Philippines mourns 'King of Comedy' Dolphy

The Philippines wept Tuesday as the country's most popular comedian Dolphy succumbed to pulmonary disease after a month in hospital. He was 83.

President Benigno Aquino led the nation in paying tribute to Dolphy, calling him the embodiment of the "humble, honest, and helpful" Filipino, who made life easier for his friends and followers in the face of daunting challenges.

"He changed not just his industry, but also the national consciousness," Aquino said in a statement.

"Through his art, he widened our outlook, he gave us the power to find and cherish happiness in our daily lives."

Born Rodolfo Vera Quizon, Dolphy was widely regarded as the country's "King of Comedy" in a career that spanned seven decades playing colourful comedic roles, from a cross-dressing homosexual to a poor jack of all trades.

His passing was announced by ABS-CBN television, the country's leading broadcaster which aired his hit sitcom in the 1990s about a poor widower struggling to raise his children in the slums.

ABS-CBN said Dolphy's passing was confirmed by his partner Zsa Zsa Padilla, an actress also employed by the station, and other relatives.

Dolphy made millions laugh even during the Philippines' darkest moments, including the brutal 20-year rule of the late dictator Ferdinand Marcos, which ended in 1986.

In the 1970s he played the poor husband to a rich wife, who poked fun at his loud-mouthed mother-in-law, giving comedic relief during Marcos' martial law regime that left thousands dead and missing.

It was a slapstick brand of comedy that steered clear of politics or criticism of Marcos.

The show was so popular that it was revived in the form of at least eight movies over the last two decades, introducing younger generations to Filipino humour.

Movie critics branded Dolphy the Bob Hope of the Philippines, and his philanthropic work helping the poor and unemployed actors was also well known.

Politicians looking to exploit Dolphy's mass appeal for years unsuccessfully tried to lure him into running for public office.

News of Dolphy's death sent shockwaves across social networking sites, with many of his fans and colleagues paying tribute to him.

"RIP Dolphy.
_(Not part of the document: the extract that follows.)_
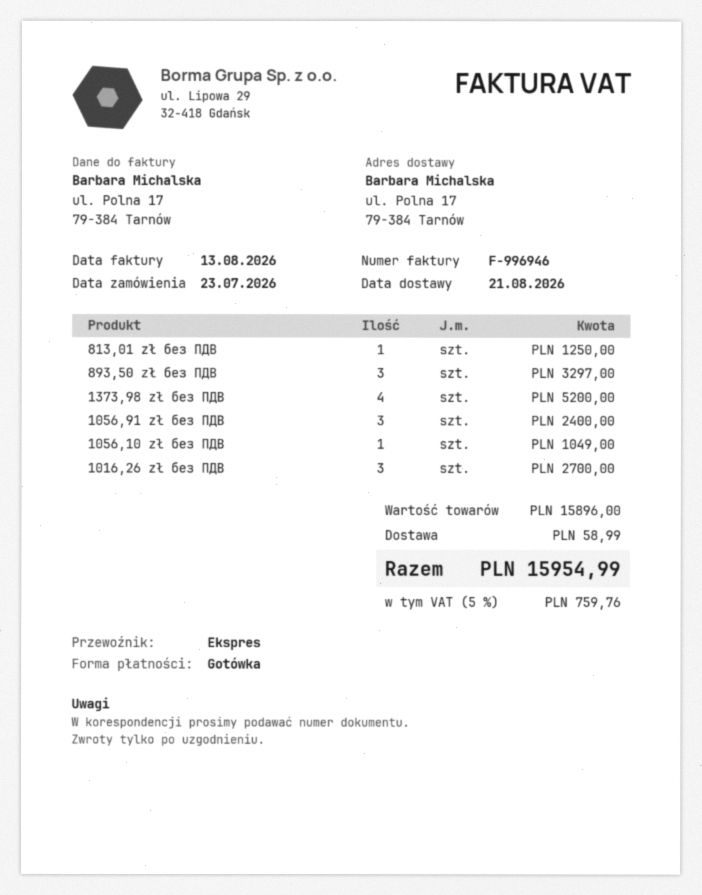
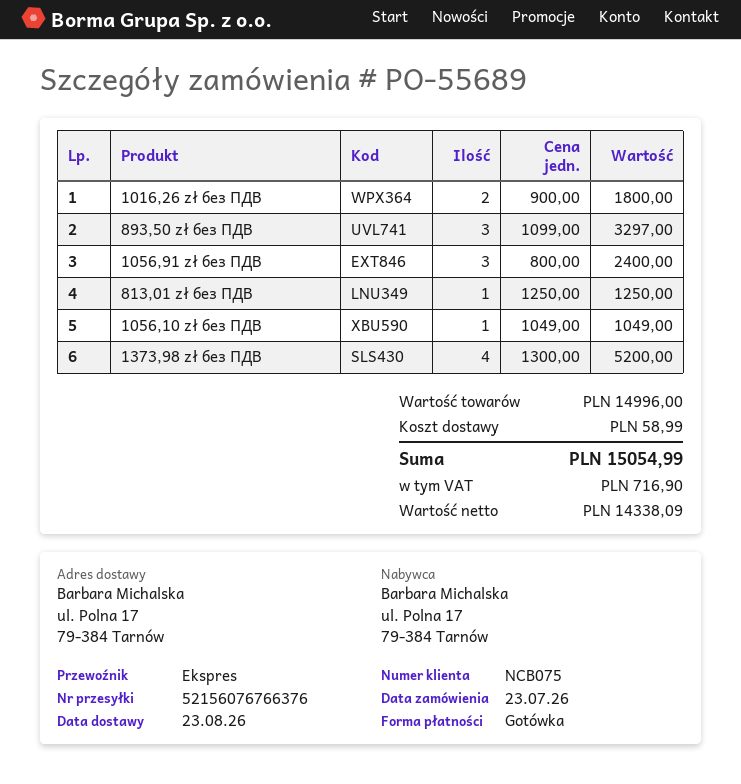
delivery date: 2026-08-21 -> 2026-08-23
1016,26 zł без ПДВ: 3 for 2700.00 -> 2 for 1800.00
subtotal: 15896.00 -> 14996.00
tax: 759.76 -> 716.90
total: 15954.99 -> 15054.99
Kevin Cosme really gave so much laughter to my childhood," tweeted Andreo Calonzo, referring to one of Dolphy's most memorable television characters.

Former president Joseph Estrada, an ex-movie action star and a long-time friend of Dolphy, said he joined millions in mourning for a "national artist."

"His memory will live forever. He was the kindest, funniest, most helpful man I know," Estrada told AFP.

"He made life bearable for the masses, and his roles sympathised with the plight of the millions of poor Filipinos."

While he never married, Dolphy was a known ladies' man who fathered at least 17 children with various women, some of whom also went on to enter the showbiz industry.

President Benigno Aquino rallied Filipinos while Dolphy was on his death bed, calling the actor a "revered icon of the Philippine movie industry".

Dolphy was rushed to hospital last month due to chronic obstructive pulmonary disorder, which his doctors said was a progressive disease.

A heart bypass 15 years ago had left him perennially weak.